### Directions
Every record should be copied exactly, except that pictures are to be omitted.

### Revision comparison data
--

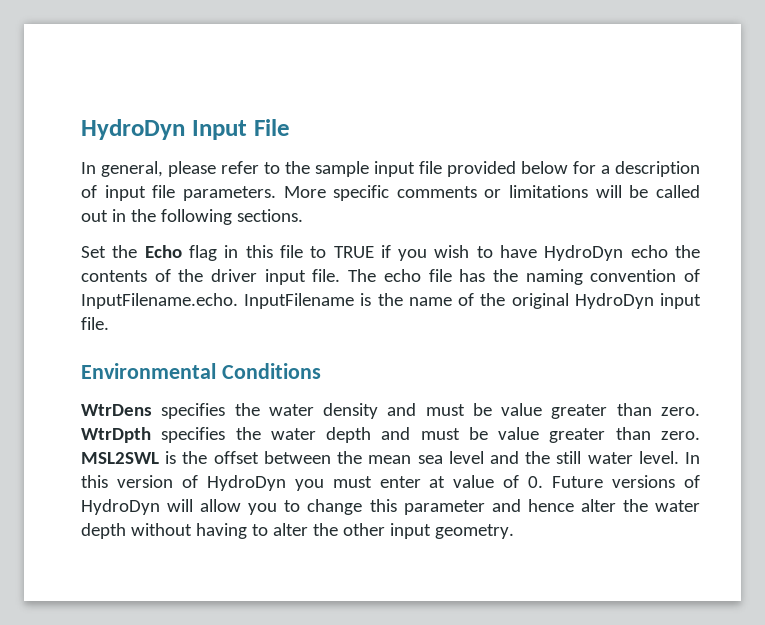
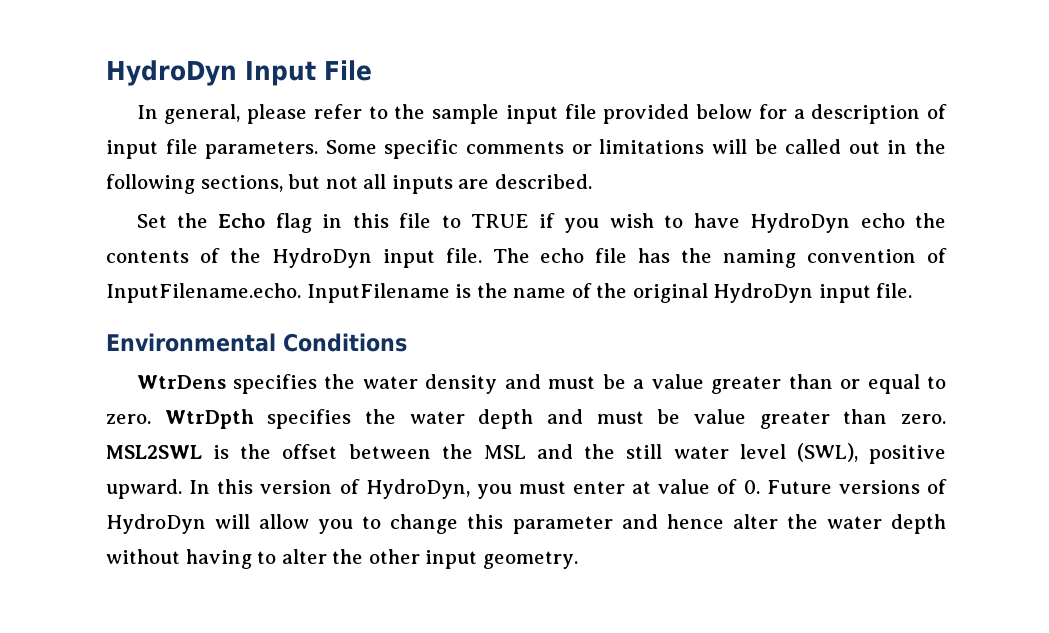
- More specific comments or limitations will be called out in the following sections.
+ Some specific comments or limitations will be called out in the following sections, but not all inputs are described.
- Set the Echo flag in this file to TRUE if you wish to have HydroDyn echo the contents of the driver input file.
+ Set the Echo flag in this file to TRUE if you wish to have HydroDyn echo the contents of the HydroDyn input file.
- WtrDens specifies the water density and must be value greater than zero.
+ WtrDens specifies the water density and must be a value greater than or equal to zero.
- MSL2SWL is the offset between the mean sea level and the still water level.
+ MSL2SWL is the offset between the MSL and the still water level (SWL), positive upward.
- In this version of HydroDyn you must enter at value of 0. Future versions of HydroDyn will allow you to change this parameter and hence alter the water depth without having to alter the other input geometry.
+ In this version of HydroDyn, you must enter at value of 0. Future versions of HydroDyn will allow you to change this parameter and hence alter the water depth without having to alter the other input geometry.

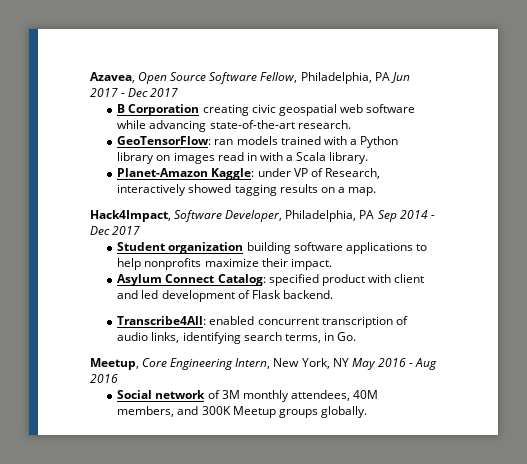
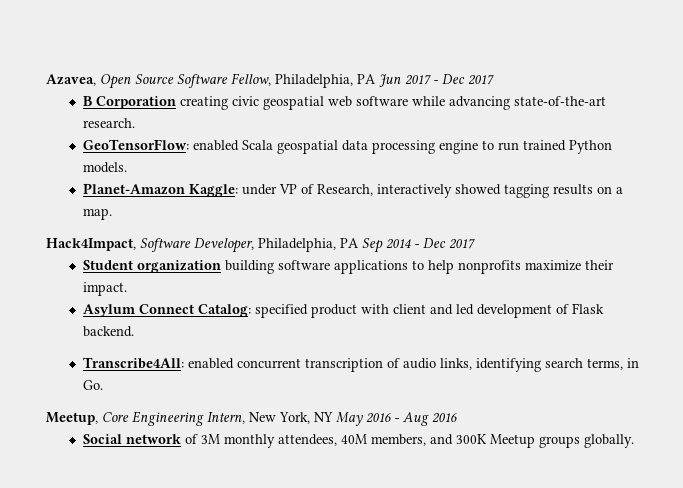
- GeoTensorFlow: ran models trained with a Python library on images read in with a Scala library.
+ GeoTensorFlow: enabled Scala geospatial data processing engine to run trained Python models.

--

### Answer to this problem
- More specific comments or limitations will be called out in the following sections.
+ Some specific comments or limitations will be called out in the following sections, but not all inputs are described.
- Set the Echo flag in this file to TRUE if you wish to have HydroDyn echo the contents of the driver input file.
+ Set the Echo flag in this file to TRUE if you wish to have HydroDyn echo the contents of the HydroDyn input file.
- WtrDens specifies the water density and must be value greater than zero.
+ WtrDens specifies the water density and must be a value greater than or equal to zero.
- MSL2SWL is the offset between the mean sea level and the still water level.
+ MSL2SWL is the offset between the MSL and the still water level (SWL), positive upward.
- In this version of HydroDyn you must enter at value of 0. Future versions of HydroDyn will allow you to change this parameter and hence alter the water depth without having to alter the other input geometry.
+ In this version of HydroDyn, you must enter at value of 0. Future versions of HydroDyn will allow you to change this parameter and hence alter the water depth without having to alter the other input geometry.

- GeoTensorFlow: ran models trained with a Python library on images read in with a Scala library.
+ GeoTensorFlow: enabled Scala geospatial data processing engine to run trained Python models.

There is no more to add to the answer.